━━ Dataset content

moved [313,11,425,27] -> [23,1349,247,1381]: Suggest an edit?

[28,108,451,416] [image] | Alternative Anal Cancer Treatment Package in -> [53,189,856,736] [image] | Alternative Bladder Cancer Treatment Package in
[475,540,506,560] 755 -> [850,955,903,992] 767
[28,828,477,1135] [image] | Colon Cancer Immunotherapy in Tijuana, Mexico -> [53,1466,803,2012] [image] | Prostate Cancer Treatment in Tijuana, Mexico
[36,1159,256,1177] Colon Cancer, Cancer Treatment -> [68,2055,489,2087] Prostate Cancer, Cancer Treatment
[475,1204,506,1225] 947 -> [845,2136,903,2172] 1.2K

━━━━

Exactly the lines from the one holding "[36,1159,256,1177] Colon Cancer, Cancer" through the end of the data are to be repeated, with both ends included.

[36,1159,256,1177] Colon Cancer, Cancer Treatment -> [68,2055,489,2087] Prostate Cancer, Cancer Treatment
[475,1204,506,1225] 947 -> [845,2136,903,2172] 1.2K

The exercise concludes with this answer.